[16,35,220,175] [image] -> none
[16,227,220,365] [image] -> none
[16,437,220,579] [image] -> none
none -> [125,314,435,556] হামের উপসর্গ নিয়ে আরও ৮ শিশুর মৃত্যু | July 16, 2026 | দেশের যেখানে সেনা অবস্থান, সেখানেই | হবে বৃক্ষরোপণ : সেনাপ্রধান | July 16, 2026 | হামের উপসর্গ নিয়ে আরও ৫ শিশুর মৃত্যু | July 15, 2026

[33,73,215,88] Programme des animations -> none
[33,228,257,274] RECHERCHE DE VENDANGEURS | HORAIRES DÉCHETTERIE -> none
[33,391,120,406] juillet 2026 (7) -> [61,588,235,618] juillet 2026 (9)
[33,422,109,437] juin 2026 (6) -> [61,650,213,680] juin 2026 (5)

--

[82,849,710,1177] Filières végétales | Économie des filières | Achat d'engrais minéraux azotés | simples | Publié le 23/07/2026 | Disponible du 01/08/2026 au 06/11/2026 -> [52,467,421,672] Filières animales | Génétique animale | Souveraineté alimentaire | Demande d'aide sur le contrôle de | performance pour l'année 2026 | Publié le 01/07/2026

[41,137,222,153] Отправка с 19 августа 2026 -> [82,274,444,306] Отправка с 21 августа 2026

==

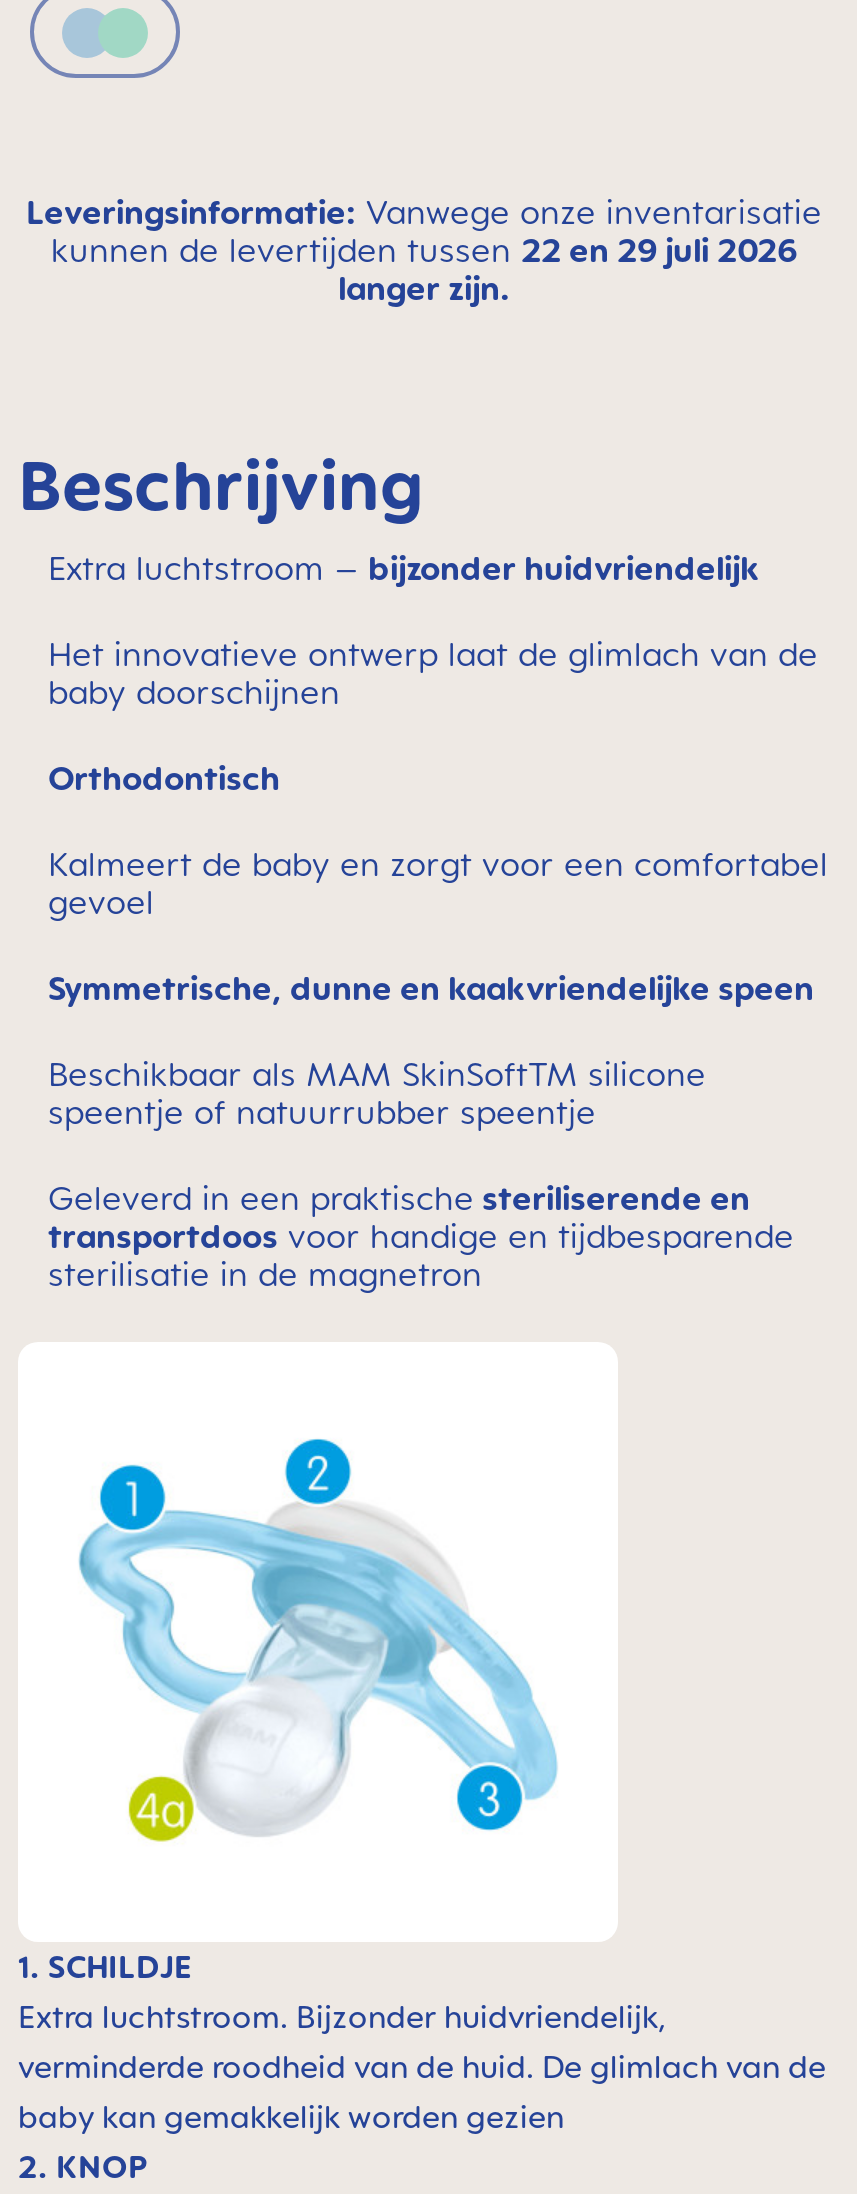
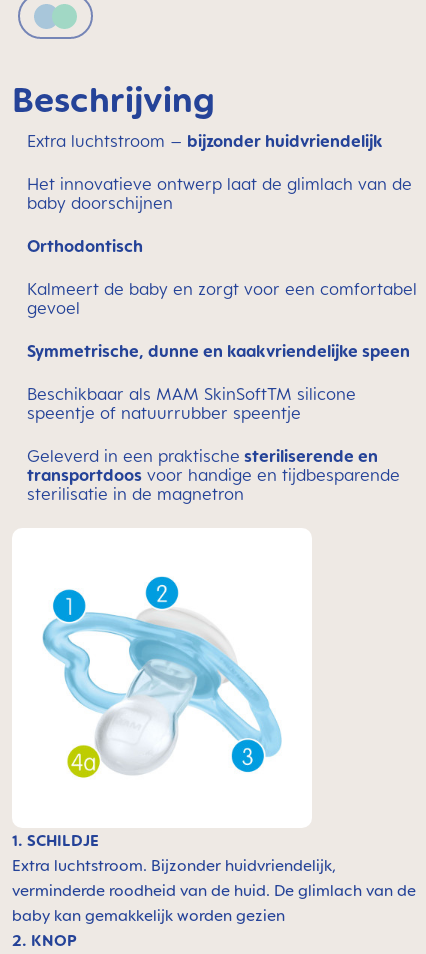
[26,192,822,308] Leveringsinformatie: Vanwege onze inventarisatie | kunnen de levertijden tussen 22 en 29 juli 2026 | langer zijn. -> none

■ **Instructions for the task**:
A single number is the answer: the number of lines in the entries that contain "image".

■ **Completed task**:
3